Côté employés, la dégressivité des prestations et la progressivité de l’impôt le « désinciteraient » à se former et à changer de poste. Selon cette théorie, il ne voudrait pas travailler plus parce qu’il gagnerait plus, oui, mais pas assez plus (75), dans la mesure où, en gagnant plus, il paye plus d’impôts et on lui retire des allocations… quand on ne lui demande pas de restituer le trop-perçu. Gilbert Cette montre comment, en passant d’un temps plein au SMIC à un temps plein à deux SMIC, par exemple après une formation, un célibataire sans enfant voit son revenu net augmenter de 57 %, tandis qu’une femme avec un enfant voit son revenu net n’augmenter que de 11 %, puisqu’on lui sucre des allocs et qu’elle paye plus d’impôts. Aussi l’auteur incite-t-il a une « réforme complète de notre système de prestations », plus incitatif mais aussi mieux pensé dans sa globalité – sans quoi, il est peu probable que la sortie de la pauvreté des travailleurs en France s’accélère. Cependant, celle-ci ne peut être considérée selon une optique monofactorielle, et hop.
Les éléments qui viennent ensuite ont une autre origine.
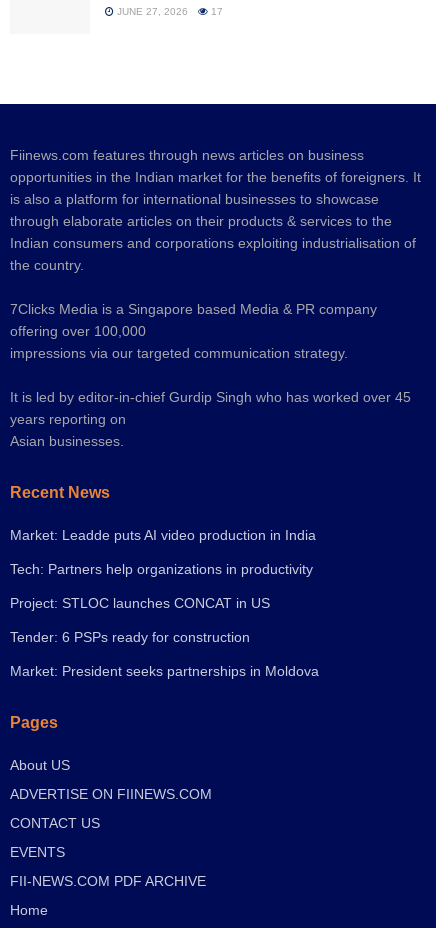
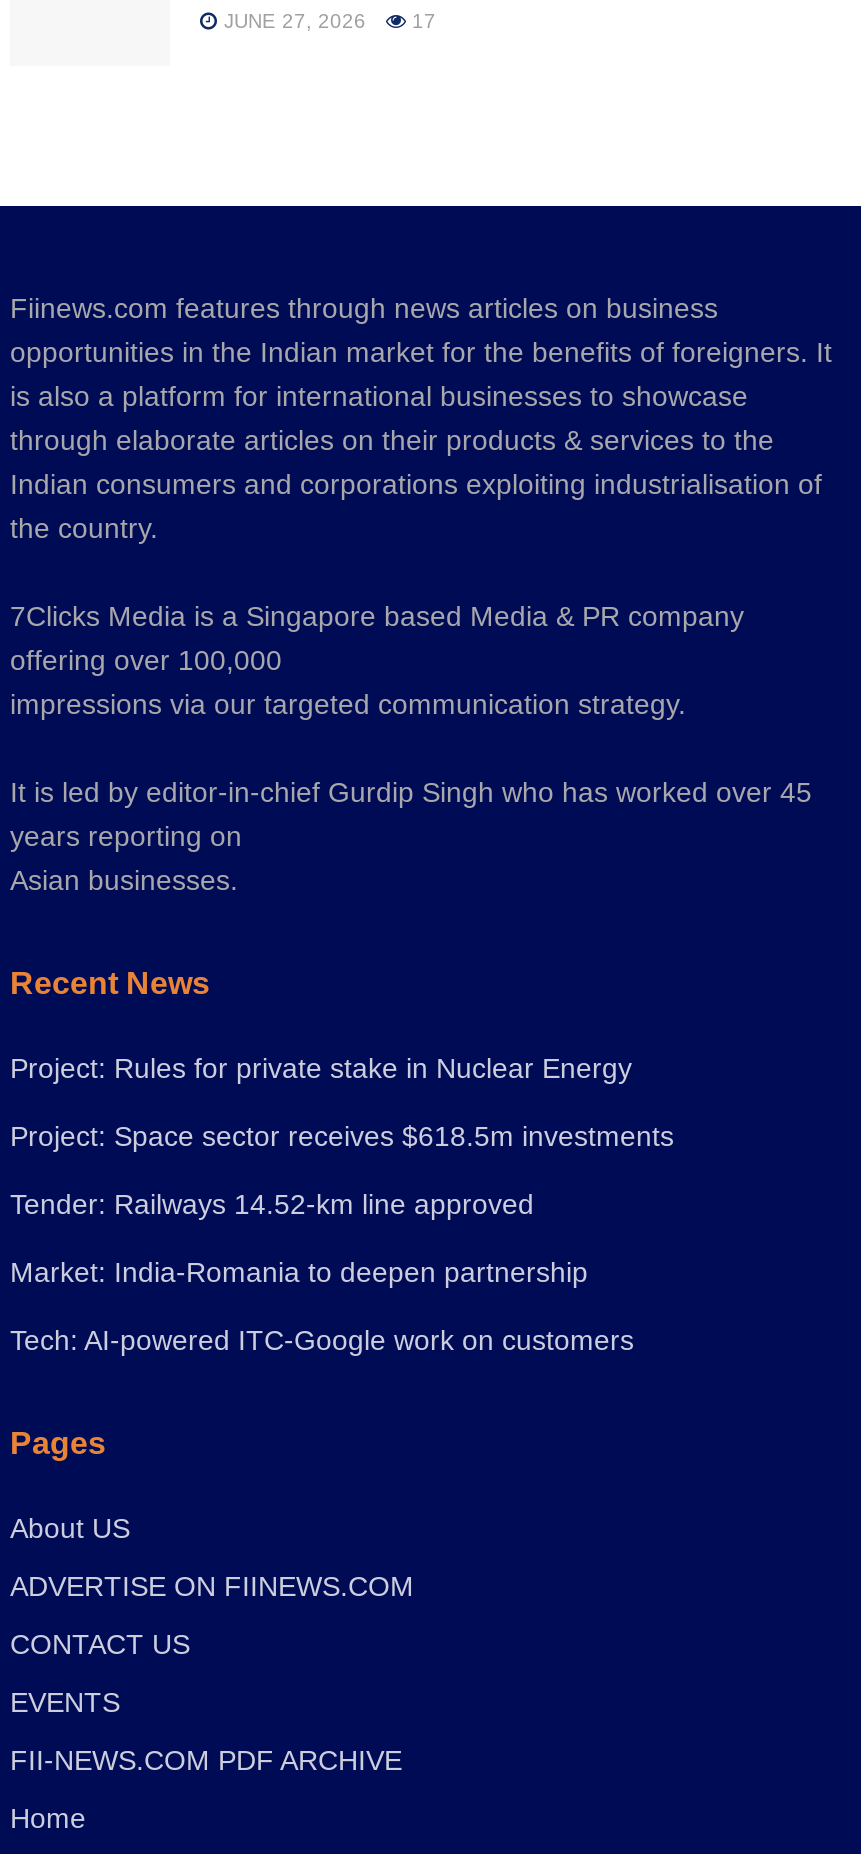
[10,527,316,543] Market: Leadde puts AI video production in India -> [10,1052,632,1084] Project: Rules for private stake in Nuclear Energy
[10,561,313,577] Tech: Partners help organizations in productivity -> [10,1120,674,1152] Project: Space sector receives $618.5m investments
[10,595,270,611] Project: STLOC launches CONCAT in US -> [10,1188,534,1220] Tender: Railways 14.52-km line approved
[10,629,250,645] Tender: 6 PSPs ready for construction -> [10,1256,588,1288] Market: India-Romania to deepen partnership
[10,663,319,679] Market: President seeks partnerships in Moldova -> [10,1324,634,1356] Tech: AI-powered ITC-Google work on customers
Ainsi l’enseignant tâche-t-il de faire la part des choses entre la désincitation liée aux aides (indispensables quand on est ultra pauvre, mais qu’on ne veut pas abandonner quand on est un peu moins pauvre), et la question culturelle liée aux classes sociales, l’ambition dans les études et l’engagement professionnel étant moindres, constate l’OCDE, pour « les élèves issus d’un milieu défavorisé » (91).
L’affaire se complique encore si l’on admet que « la relation entre bien-être et revenu » est d’une complexité délirante. En clair, tout le monde ne lie pas de la même manière l’augmentation du bonheur à l’apport pécuniaire (lié au travail, aux prestations ou à la chance). Études et métaétudes rappellent que « le bonheur individuel ne dépend pas que de facteurs monétaires ». Ce n’est pas une raison pour faire péter le SMIC mais bien une incitation à imaginer de manière holistique les « stratégies visant à réduire les situations de pauvreté laborieuse afin d’élever le bien-être des travailleurs les plus défavorisés » (102). Une piste pour le moins vague qui, associée aux innombrables répétitions, conclut plutôt piteusement – disons : de façon décevante – une première partie paresseuse et ronronnante dont on espère qu’elle trouvera son rayonnement grâce à la seconde partie proposant de « lutter contre la pauvreté des travailleurs », accroche prometteuse dont nous examinerons le contenu lors d’une prochaine notule.